::: Excerpted records
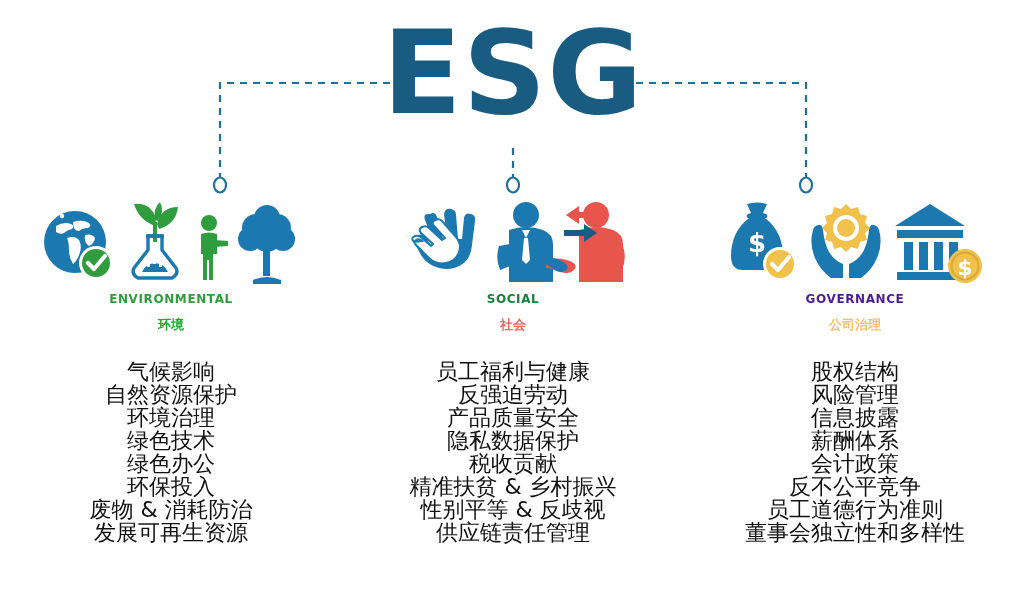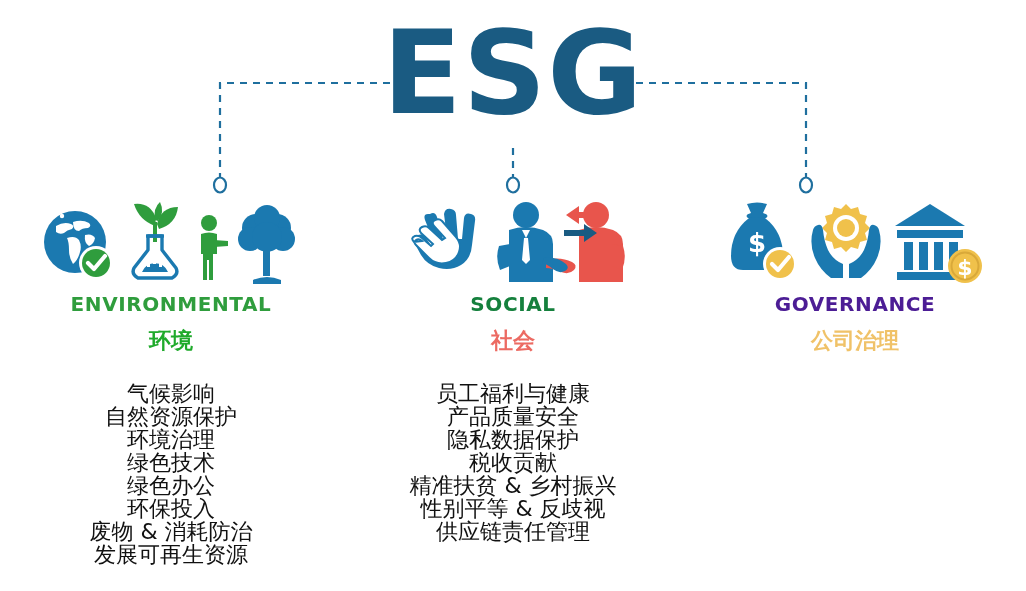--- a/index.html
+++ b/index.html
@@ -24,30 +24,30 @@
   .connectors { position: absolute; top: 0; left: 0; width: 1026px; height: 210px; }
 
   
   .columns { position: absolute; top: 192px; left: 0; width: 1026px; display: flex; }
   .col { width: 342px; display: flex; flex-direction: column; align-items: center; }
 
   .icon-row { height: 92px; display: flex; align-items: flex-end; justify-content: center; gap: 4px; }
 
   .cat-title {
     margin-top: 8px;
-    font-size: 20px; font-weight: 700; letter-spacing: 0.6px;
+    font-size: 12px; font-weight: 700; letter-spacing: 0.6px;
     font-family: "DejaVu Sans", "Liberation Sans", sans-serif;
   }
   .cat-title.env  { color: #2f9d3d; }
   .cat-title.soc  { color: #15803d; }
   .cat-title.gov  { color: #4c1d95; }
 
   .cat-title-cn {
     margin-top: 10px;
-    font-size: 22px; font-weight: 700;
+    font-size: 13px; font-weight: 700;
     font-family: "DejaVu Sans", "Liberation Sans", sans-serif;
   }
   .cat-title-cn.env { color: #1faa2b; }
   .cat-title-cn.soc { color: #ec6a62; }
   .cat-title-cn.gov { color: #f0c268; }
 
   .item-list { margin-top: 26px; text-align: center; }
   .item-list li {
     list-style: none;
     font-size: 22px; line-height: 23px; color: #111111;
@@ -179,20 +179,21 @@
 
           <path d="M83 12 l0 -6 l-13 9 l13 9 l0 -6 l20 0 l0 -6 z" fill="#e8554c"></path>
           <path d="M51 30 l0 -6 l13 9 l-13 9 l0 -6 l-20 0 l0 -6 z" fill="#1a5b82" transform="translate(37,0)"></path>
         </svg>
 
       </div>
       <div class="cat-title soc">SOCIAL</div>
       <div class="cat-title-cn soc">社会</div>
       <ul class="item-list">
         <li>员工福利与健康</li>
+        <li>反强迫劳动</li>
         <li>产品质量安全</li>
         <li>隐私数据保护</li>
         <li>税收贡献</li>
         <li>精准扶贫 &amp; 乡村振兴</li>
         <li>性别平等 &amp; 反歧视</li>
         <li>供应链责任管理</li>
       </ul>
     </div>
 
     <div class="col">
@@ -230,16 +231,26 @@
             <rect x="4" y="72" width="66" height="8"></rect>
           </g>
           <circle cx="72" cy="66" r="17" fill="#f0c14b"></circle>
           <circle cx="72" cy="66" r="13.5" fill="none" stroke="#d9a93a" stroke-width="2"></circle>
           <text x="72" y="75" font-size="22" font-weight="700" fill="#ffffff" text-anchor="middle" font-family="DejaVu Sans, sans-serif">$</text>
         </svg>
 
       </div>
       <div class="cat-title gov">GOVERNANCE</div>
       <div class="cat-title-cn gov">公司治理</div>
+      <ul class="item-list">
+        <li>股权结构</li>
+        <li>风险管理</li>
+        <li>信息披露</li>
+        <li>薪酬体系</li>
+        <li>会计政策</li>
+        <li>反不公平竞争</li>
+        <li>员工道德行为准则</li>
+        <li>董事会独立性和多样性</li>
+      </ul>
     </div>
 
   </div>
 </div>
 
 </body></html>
::::::
Skipping all images, print the data above a second time exactly.

--- a/index.html
+++ b/index.html
@@ -24,30 +24,30 @@
   .connectors { position: absolute; top: 0; left: 0; width: 1026px; height: 210px; }
 
   
   .columns { position: absolute; top: 192px; left: 0; width: 1026px; display: flex; }
   .col { width: 342px; display: flex; flex-direction: column; align-items: center; }
 
   .icon-row { height: 92px; display: flex; align-items: flex-end; justify-content: center; gap: 4px; }
 
   .cat-title {
     margin-top: 8px;
-    font-size: 20px; font-weight: 700; letter-spacing: 0.6px;
+    font-size: 12px; font-weight: 700; letter-spacing: 0.6px;
     font-family: "DejaVu Sans", "Liberation Sans", sans-serif;
   }
   .cat-title.env  { color: #2f9d3d; }
   .cat-title.soc  { color: #15803d; }
   .cat-title.gov  { color: #4c1d95; }
 
   .cat-title-cn {
     margin-top: 10px;
-    font-size: 22px; font-weight: 700;
+    font-size: 13px; font-weight: 700;
     font-family: "DejaVu Sans", "Liberation Sans", sans-serif;
   }
   .cat-title-cn.env { color: #1faa2b; }
   .cat-title-cn.soc { color: #ec6a62; }
   .cat-title-cn.gov { color: #f0c268; }
 
   .item-list { margin-top: 26px; text-align: center; }
   .item-list li {
     list-style: none;
     font-size: 22px; line-height: 23px; color: #111111;
@@ -179,20 +179,21 @@
 
           <path d="M83 12 l0 -6 l-13 9 l13 9 l0 -6 l20 0 l0 -6 z" fill="#e8554c"></path>
           <path d="M51 30 l0 -6 l13 9 l-13 9 l0 -6 l-20 0 l0 -6 z" fill="#1a5b82" transform="translate(37,0)"></path>
         </svg>
 
       </div>
       <div class="cat-title soc">SOCIAL</div>
       <div class="cat-title-cn soc">社会</div>
       <ul class="item-list">
         <li>员工福利与健康</li>
+        <li>反强迫劳动</li>
         <li>产品质量安全</li>
         <li>隐私数据保护</li>
         <li>税收贡献</li>
         <li>精准扶贫 &amp; 乡村振兴</li>
         <li>性别平等 &amp; 反歧视</li>
         <li>供应链责任管理</li>
       </ul>
     </div>
 
     <div class="col">
@@ -230,16 +231,26 @@
             <rect x="4" y="72" width="66" height="8"></rect>
           </g>
           <circle cx="72" cy="66" r="17" fill="#f0c14b"></circle>
           <circle cx="72" cy="66" r="13.5" fill="none" stroke="#d9a93a" stroke-width="2"></circle>
           <text x="72" y="75" font-size="22" font-weight="700" fill="#ffffff" text-anchor="middle" font-family="DejaVu Sans, sans-serif">$</text>
         </svg>
 
       </div>
       <div class="cat-title gov">GOVERNANCE</div>
       <div class="cat-title-cn gov">公司治理</div>
+      <ul class="item-list">
+        <li>股权结构</li>
+        <li>风险管理</li>
+        <li>信息披露</li>
+        <li>薪酬体系</li>
+        <li>会计政策</li>
+        <li>反不公平竞争</li>
+        <li>员工道德行为准则</li>
+        <li>董事会独立性和多样性</li>
+      </ul>
     </div>
 
   </div>
 </div>
 
 </body></html>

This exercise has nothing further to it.